On dira que je suis déprimé, vieux, abîmé, frustré, on dira ce qu’on voudra. On ne dira rien aussi bien. Parce que ça n’intéresse personne. Parce que personne ne s’intéresse vraiment à personne. Moi-même, je crois que je m’en fous désormais, ou bien j’ai peur d’en arriver à définitivement m’en foutre, de tout. Et sans doute que ce que j’ai à dire, des choses homosexuelles en province, n’intéressera pas grand monde. Pourtant, c’est la vie, c’est la vie de certains, et la vie de certains, ça devrait être toute la vie, quel que soit le nombre de personnes concernées.

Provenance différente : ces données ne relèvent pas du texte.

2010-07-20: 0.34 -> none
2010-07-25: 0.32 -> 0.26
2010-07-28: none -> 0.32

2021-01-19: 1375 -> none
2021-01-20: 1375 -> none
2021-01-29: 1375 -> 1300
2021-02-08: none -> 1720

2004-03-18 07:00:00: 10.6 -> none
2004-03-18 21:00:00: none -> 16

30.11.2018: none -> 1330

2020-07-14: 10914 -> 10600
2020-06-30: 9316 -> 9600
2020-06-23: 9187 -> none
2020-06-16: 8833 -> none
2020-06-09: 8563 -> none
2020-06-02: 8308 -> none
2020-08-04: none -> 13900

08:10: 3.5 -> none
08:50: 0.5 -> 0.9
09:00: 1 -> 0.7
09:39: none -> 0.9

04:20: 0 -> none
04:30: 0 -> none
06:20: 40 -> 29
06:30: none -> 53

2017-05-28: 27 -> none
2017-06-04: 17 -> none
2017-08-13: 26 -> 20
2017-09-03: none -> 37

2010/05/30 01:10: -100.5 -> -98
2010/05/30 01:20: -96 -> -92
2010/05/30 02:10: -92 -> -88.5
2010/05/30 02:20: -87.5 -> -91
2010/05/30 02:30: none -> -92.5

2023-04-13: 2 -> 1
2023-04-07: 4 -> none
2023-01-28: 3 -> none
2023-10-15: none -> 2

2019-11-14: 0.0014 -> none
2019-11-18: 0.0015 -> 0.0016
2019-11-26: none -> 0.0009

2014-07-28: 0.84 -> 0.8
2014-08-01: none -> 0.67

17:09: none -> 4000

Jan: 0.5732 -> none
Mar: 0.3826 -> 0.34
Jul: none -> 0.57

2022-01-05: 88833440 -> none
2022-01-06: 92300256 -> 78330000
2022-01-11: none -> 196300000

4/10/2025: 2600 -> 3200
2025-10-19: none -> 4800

J’ai quitté Paris pour des raisons personnelles et familiales, j’ai 48 ans, me revoilà dans les Pyrénées, mon pays d’enfance. Ça s’appelle Tarbes, Lourdes, Pau, les montages, les plaines, la famille, tout ça. Les noms sont les mêmes mais je ne reconnais plus rien. Pour n’être pas seul, pour qu’il se passe parfois quelque chose, il y a le sexe, ou son alibi, et un pauvre lieu de drague en bord de fleuve, peu fréquenté et dangereux : des agressions y ont lieu. Il y a donc les applis et les sites.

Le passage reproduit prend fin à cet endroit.